Гробница глухо, утробно загудела в ответ. Камень подхватил мой голос, исказил его до неузнаваемости, многократно усилил и выплюнул наружу. Для всех, кто стоял в нескольких шагах позади, оцепенев от ужаса, это прозвучало так, словно слова произнёс не я. Словно сам Иван Великий, потревоженный в своём вековом сне, глухо заворочался во чреве камня и заговорил из-под тяжёлой белой плиты.
По рядам сановников, застывших в благоговейном ужасе, пронёсся многоголосый, сдавленный вздох, больше похожий на стон раненого зверя. Наверняка, сейчас их холёные, привыкшие к власти и всеобщему подобострастию лица были искажены гримасами первобытного ужаса, какой испытывает дикарь перед разгневанным божеством в виде стихийного бедствия.
За моей спиной раздался короткий, пронзительный звон металла о камень. Видимо, дьякон, выронил из ослабевших, сотрясаемых мелкой дрожью рук тяжёлое серебряное кадило. Оно с оглушительным звоном ударилось о мраморный пол, раскололось, и по плитам со зловещим шипением раскатились тлеющие угли, источая последний горьковато-сладкий аромат ладана. Дым, тонкой струйкой взвившийся к сводам собора, был похож на душу, отлетающую от остывающего тела.
И в этот самый миг я осознал с кристальной, опьяняющей ясностью: это была не просто их сиюминутная слабость. Вот он — истинный перелом, которого я добивался. Упавшее, расколотое кадило стало символом их рухнувшей власти. Этот страх, липкий, иррациональный, животный — вот семя, из которого произрастёт моя. С каждым судорожным вздохом, с каждой бисериной пота, катившейся по их знатным лбам, они, сами того не ведая, передавали мне бразды правления. Словно рассыпавшиеся угли, их былая сила и авторитет угасали прямо сейчас, здесь, у гробницы моего деда, отдавая всю полноту власти над Русью в мои крепкие руки.

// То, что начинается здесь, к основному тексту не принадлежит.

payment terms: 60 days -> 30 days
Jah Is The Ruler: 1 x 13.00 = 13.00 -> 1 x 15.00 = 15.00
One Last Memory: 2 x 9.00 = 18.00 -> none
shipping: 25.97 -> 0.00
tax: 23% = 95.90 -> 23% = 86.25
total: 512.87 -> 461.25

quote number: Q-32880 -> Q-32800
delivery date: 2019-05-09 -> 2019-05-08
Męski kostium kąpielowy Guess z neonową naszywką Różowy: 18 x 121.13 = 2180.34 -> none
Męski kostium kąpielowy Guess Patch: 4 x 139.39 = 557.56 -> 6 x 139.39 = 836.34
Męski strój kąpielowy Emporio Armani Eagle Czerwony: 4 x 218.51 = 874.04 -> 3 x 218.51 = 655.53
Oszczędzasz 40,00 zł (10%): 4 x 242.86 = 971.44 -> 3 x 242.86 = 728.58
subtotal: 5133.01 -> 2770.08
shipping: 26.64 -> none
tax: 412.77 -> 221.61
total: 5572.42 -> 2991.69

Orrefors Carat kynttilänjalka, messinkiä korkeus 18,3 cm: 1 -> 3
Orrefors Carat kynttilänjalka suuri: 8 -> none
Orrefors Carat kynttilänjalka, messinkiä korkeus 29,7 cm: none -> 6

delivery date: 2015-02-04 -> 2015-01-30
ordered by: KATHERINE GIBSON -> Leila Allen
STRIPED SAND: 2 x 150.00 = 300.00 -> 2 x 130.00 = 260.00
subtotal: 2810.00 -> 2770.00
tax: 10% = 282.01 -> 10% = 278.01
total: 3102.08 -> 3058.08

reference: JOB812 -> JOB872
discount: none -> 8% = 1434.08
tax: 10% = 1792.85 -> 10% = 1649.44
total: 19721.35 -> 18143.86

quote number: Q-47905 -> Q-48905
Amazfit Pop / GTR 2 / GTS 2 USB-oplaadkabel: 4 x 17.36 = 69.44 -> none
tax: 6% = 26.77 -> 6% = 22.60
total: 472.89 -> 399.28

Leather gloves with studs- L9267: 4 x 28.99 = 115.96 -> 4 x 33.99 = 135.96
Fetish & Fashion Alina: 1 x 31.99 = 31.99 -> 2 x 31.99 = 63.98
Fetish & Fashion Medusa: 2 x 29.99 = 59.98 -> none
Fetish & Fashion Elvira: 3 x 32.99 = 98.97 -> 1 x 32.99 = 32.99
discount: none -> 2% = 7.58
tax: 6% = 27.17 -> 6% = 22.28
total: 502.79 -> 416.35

Осталось только закрепить это.
Глава 4
— Пришли вы лобызаться с мертвецами… — я выпрямился, и позвонки в моей спине хрустнули так отчётливо, что это разнеслось гулким эхом по замершему собору. Я медленно повернулся к ним. Моё лицо, обескровленное молитвой, диетой и контролируемой остановкой кровотока, было белее нового савана. В полумраке, прорезанном лишь тонкими лучами света из высоких оконцев да дрожащим пламенем свечей, оно казалось выточенным из слоновой кости, неживым, маской древнего божества смерти. Голос, до этого низкий и вибрирующий, обрёл иную, звенящую силу — он звенел холодной, отточенной сталью, резал воздух, как лезвие палаческого топора. — Чаяли, Грозный Государь истлел во гробе своем? Чаяли, дело его сгнило во гробе сём каменном вкупе с костьми? Что ныне вновь можно рвать Державу на удельные лоскуты, прикрываясь отроком-внуком, аки щитом?
Они замерли всей своей горделивой стаей, всей этой хищной сворой, уже готовой вцепиться в беззащитную плоть, но внезапно наткнувшейся на восставшего из могилы хозяина тайги. На медведя, которого они сами же считали надёжно похороненным, заваленным камнями и проклятиями.
Вся та напускная уверенность, которую они обрели войдя сюда, посчитав, что всё самое страшное миновало, вся та боярская спесь, замешанная на жадности и давнем страхе, — всё это испарилось в один миг, как утренний морок под взглядом пробудившегося солнца. В этой мёртвой тишине, наступившей после моих слов, их тщательно выстроенный мир рухнул, и они остались стоять посреди его обломков, нагие и беззащитные перед лицом силы, которую считали давно истлевшей.
Инфразвуковой гул в моей груди не прекратился, но изменил тональность, модулировал, переходя на более низкие, давящие частоты. Он стал глуше, тяжелее, словно раскаты очень далёкой, но неотвратимо приближающейся грозы, от которой уже дрожат стёкла в окнах и стынет кровь в жилах. Я видел, как князь Василий Шуйский, только что бывший воплощением боярской гордыни, побледнел ещё сильнее, чем я сам, и его рука судорожно скомкала, почти впилась в шитый золотом ворот дорогого кафтана. Он дёргал его, пытаясь распахнуть, дать доступ воздуху, которого ему вдруг катастрофически перестало хватать.